[DATASET RECORDS]
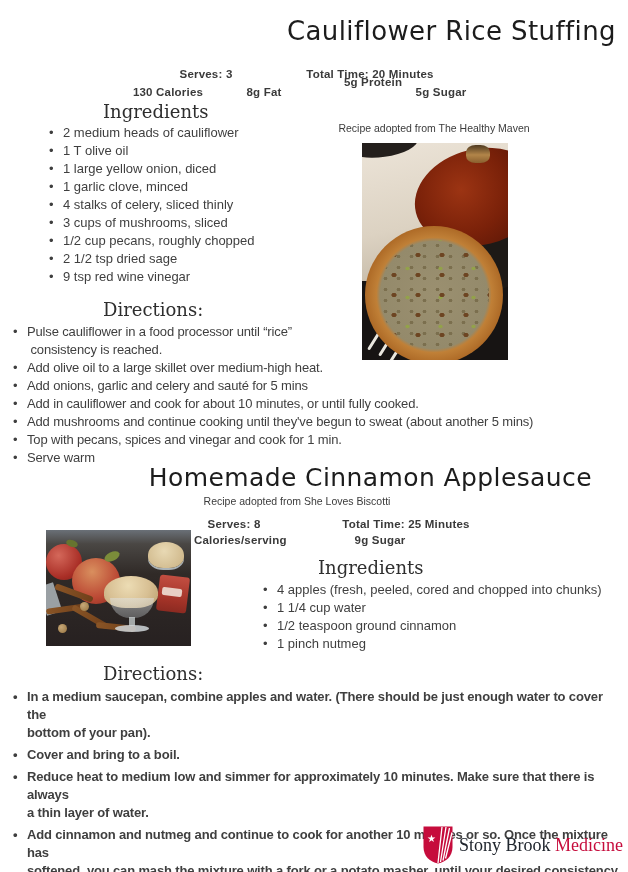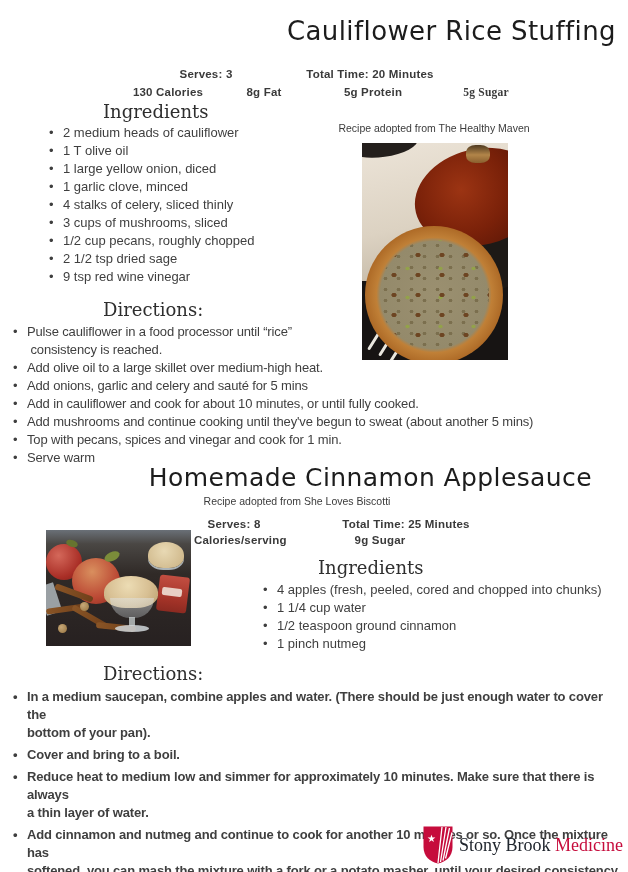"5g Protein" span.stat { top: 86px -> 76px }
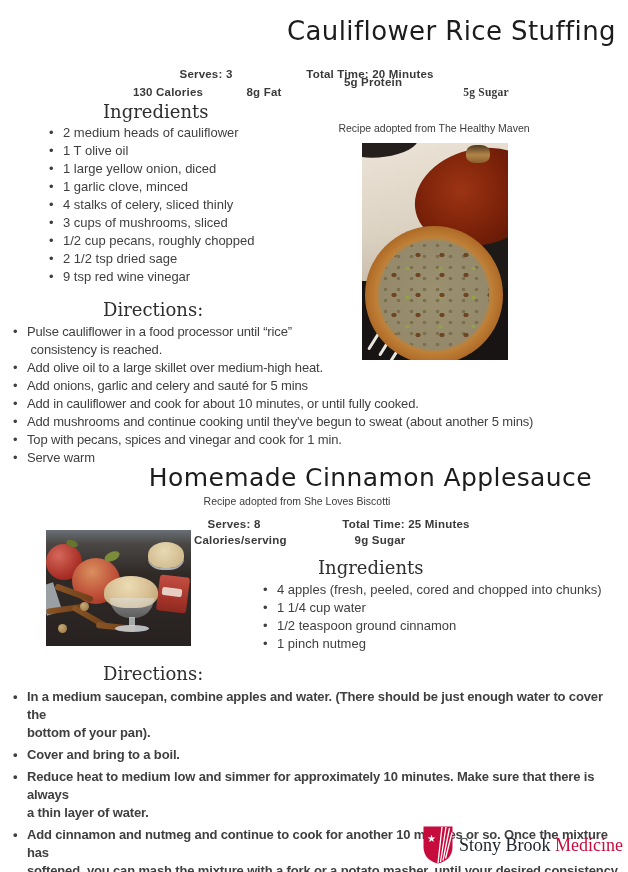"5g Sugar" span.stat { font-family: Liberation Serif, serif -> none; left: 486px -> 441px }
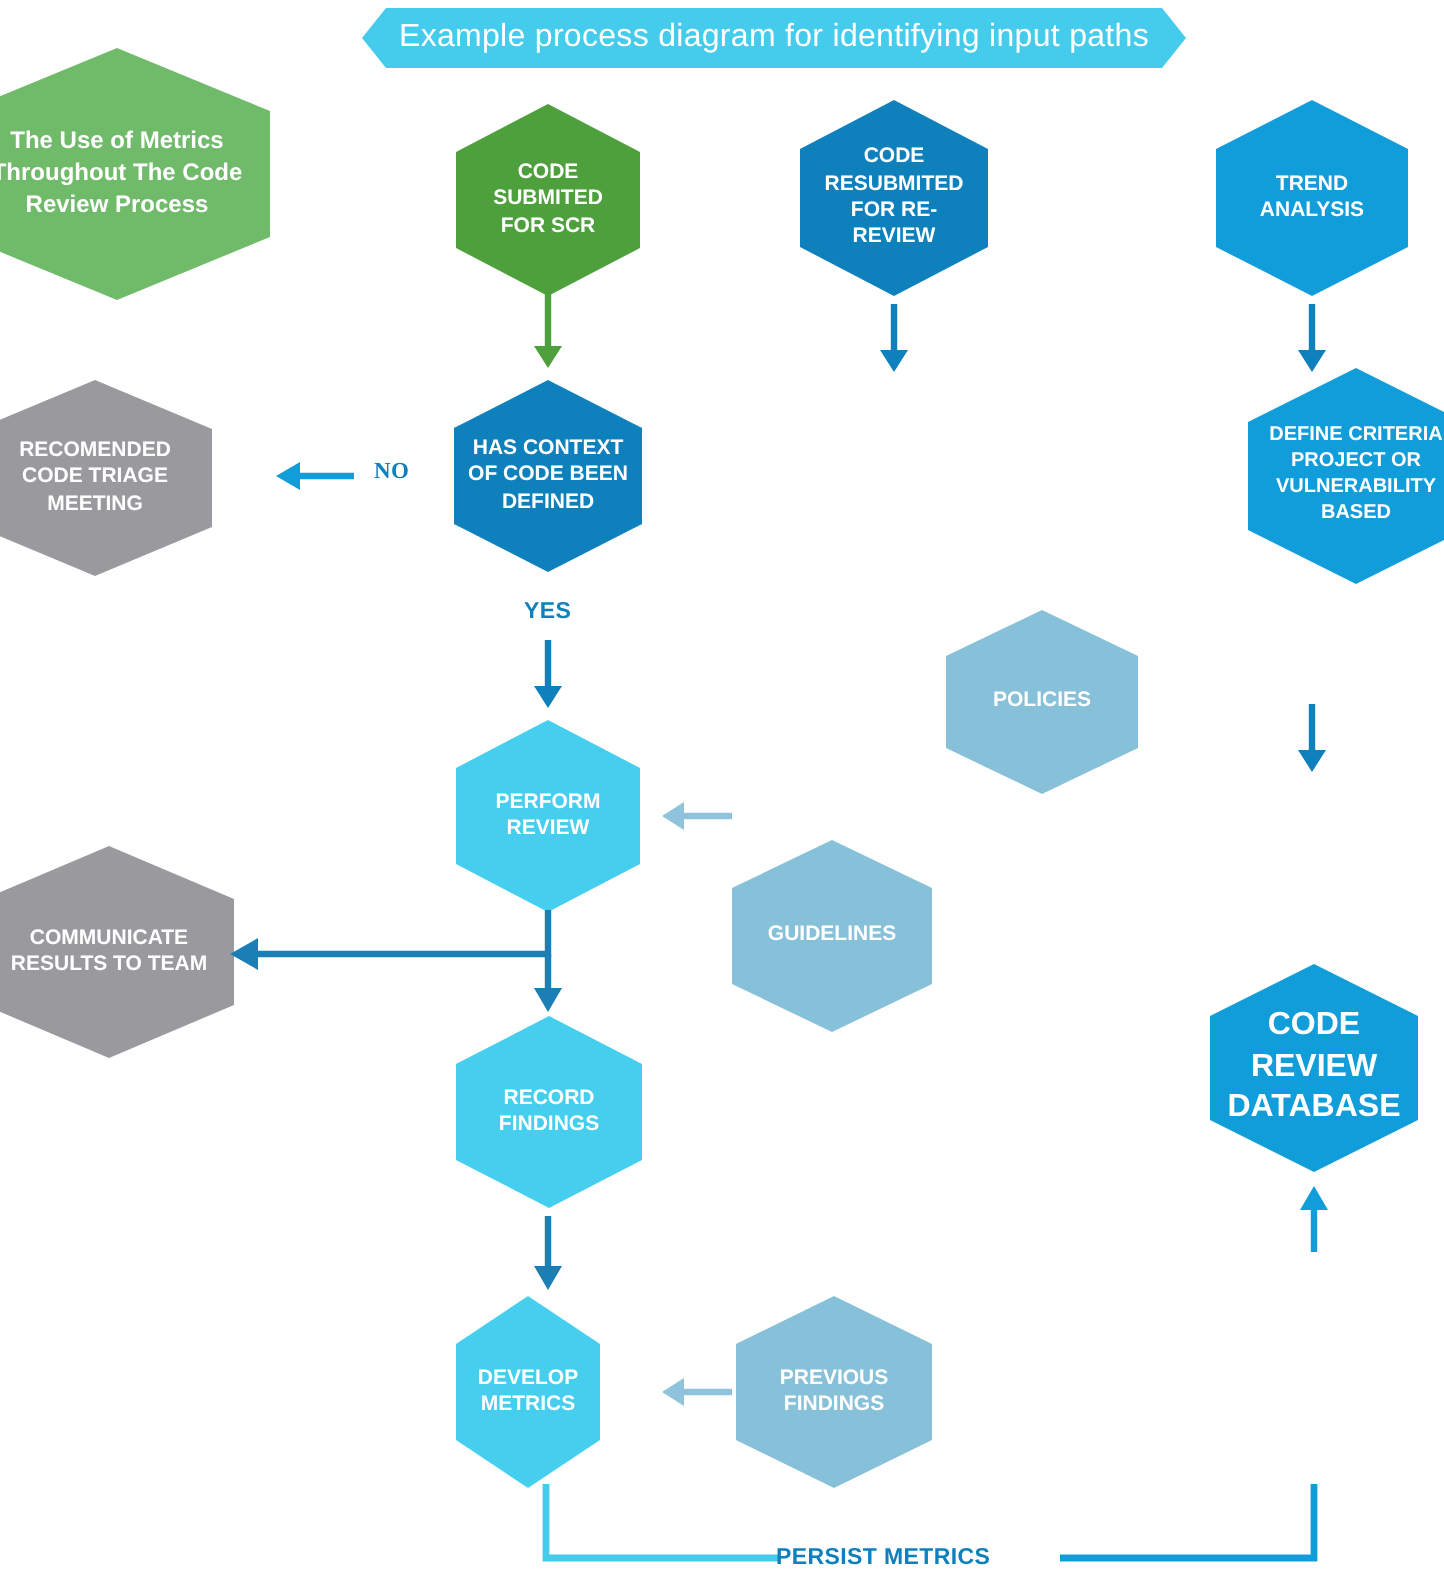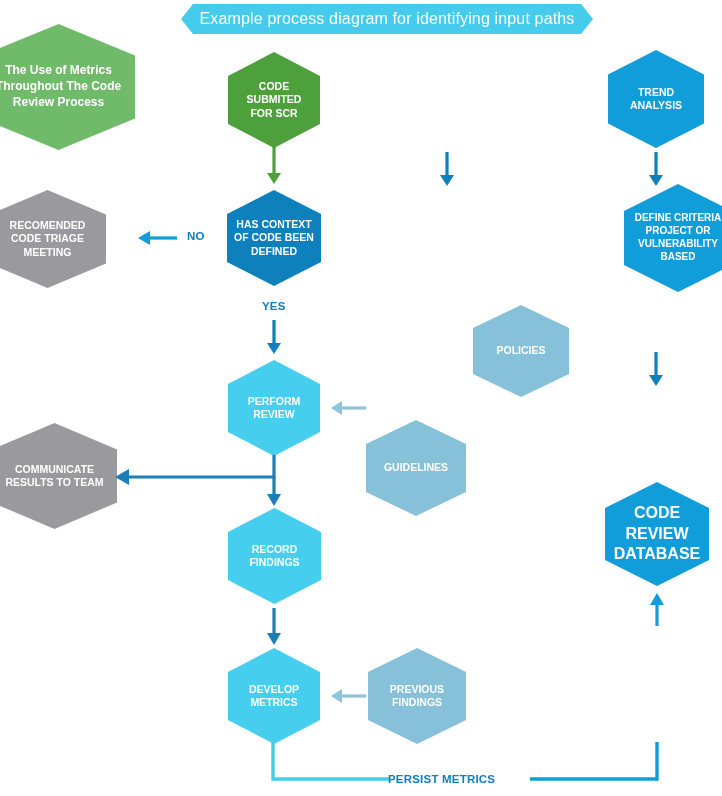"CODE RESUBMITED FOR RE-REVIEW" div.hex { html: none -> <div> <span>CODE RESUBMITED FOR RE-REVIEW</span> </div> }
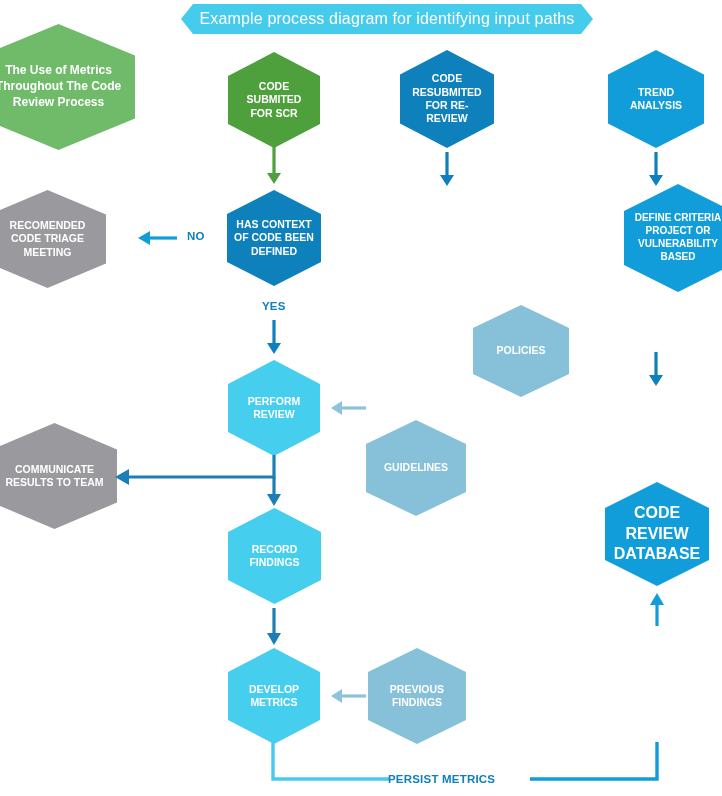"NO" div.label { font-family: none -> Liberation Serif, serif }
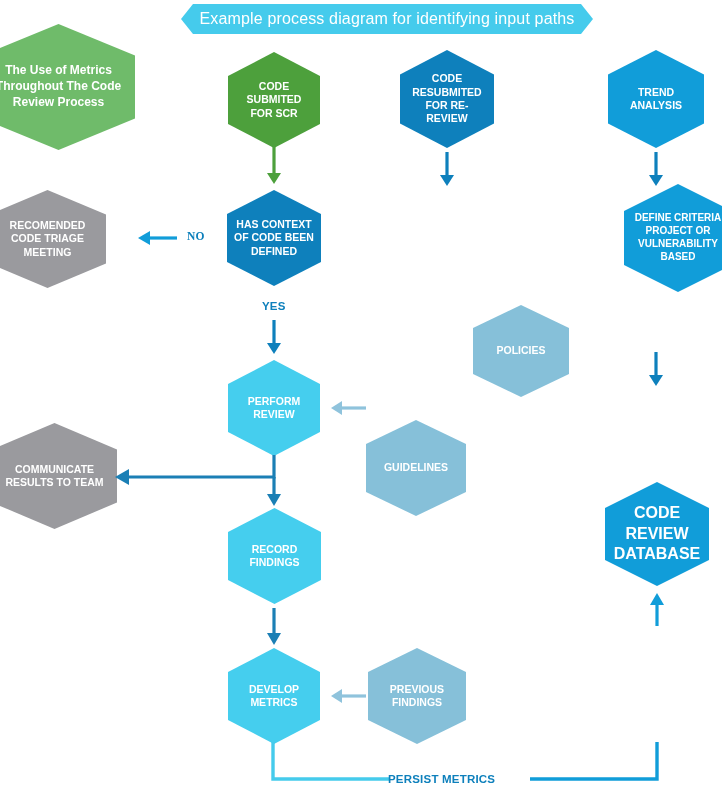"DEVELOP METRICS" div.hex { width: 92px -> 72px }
[/DATASET RECORDS]
[DATASET RECORDS]
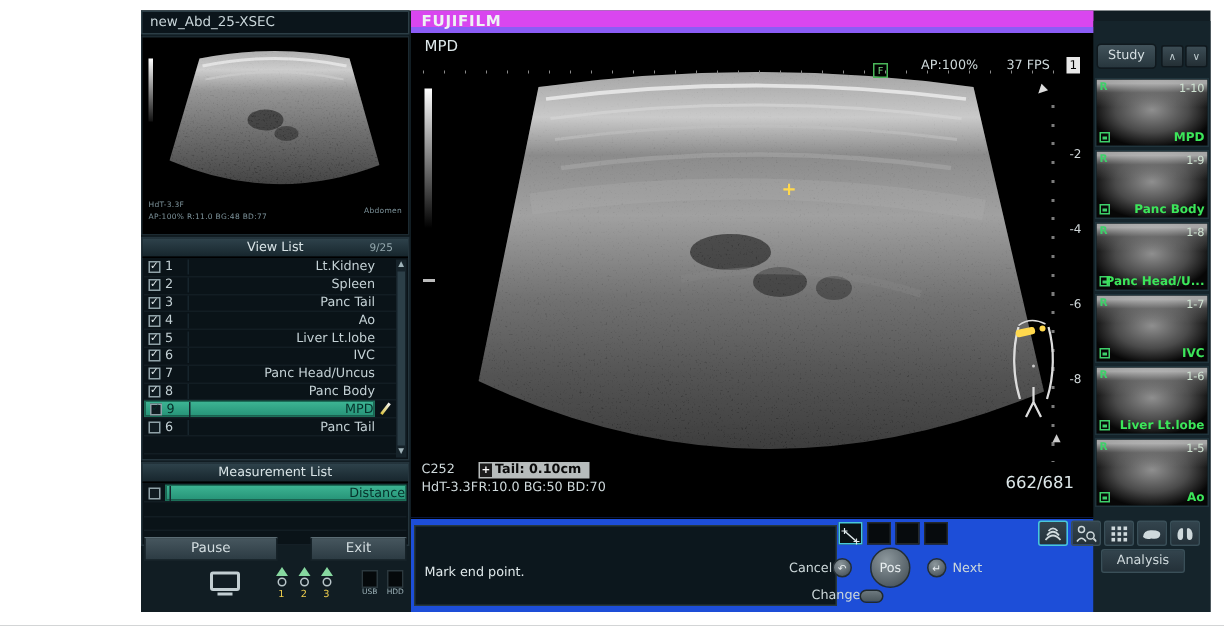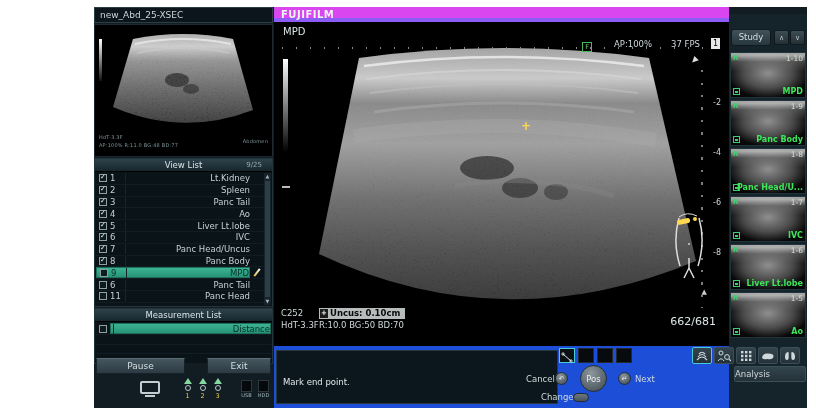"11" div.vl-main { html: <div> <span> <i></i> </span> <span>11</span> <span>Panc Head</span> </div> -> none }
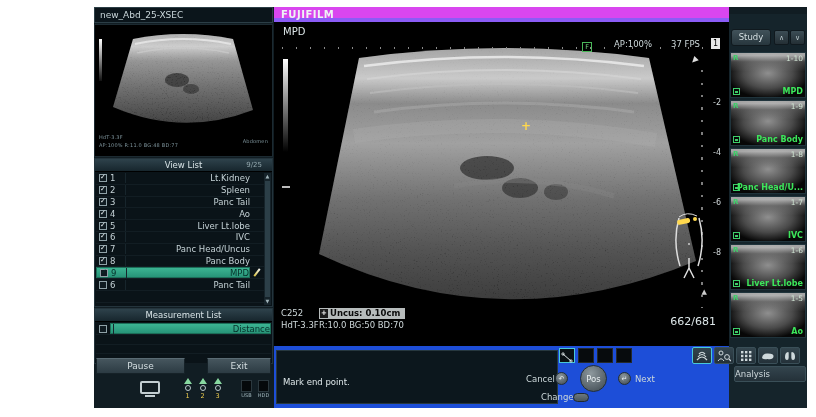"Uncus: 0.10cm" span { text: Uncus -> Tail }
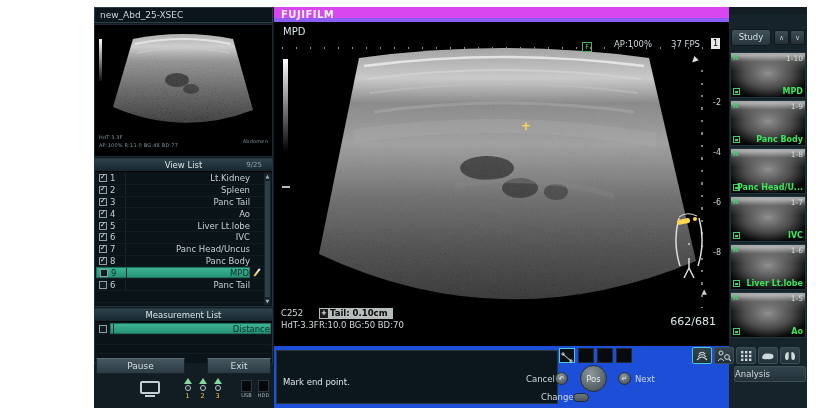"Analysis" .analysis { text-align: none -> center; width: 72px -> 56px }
[/DATASET RECORDS]
Reproduce the data above exactly, but only from the line containing "top: 86px ->" through the line containing "width: 92px ->"; skip the pictures.

"5g Protein" span.stat { top: 86px -> 76px }
"5g Sugar" span.stat { font-family: Liberation Serif, serif -> none; left: 486px -> 441px }
"CODE RESUBMITED FOR RE-REVIEW" div.hex { html: none -> <div> <span>CODE RESUBMITED FOR RE-REVIEW</span> </div> }
"NO" div.label { font-family: none -> Liberation Serif, serif }
"DEVELOP METRICS" div.hex { width: 92px -> 72px }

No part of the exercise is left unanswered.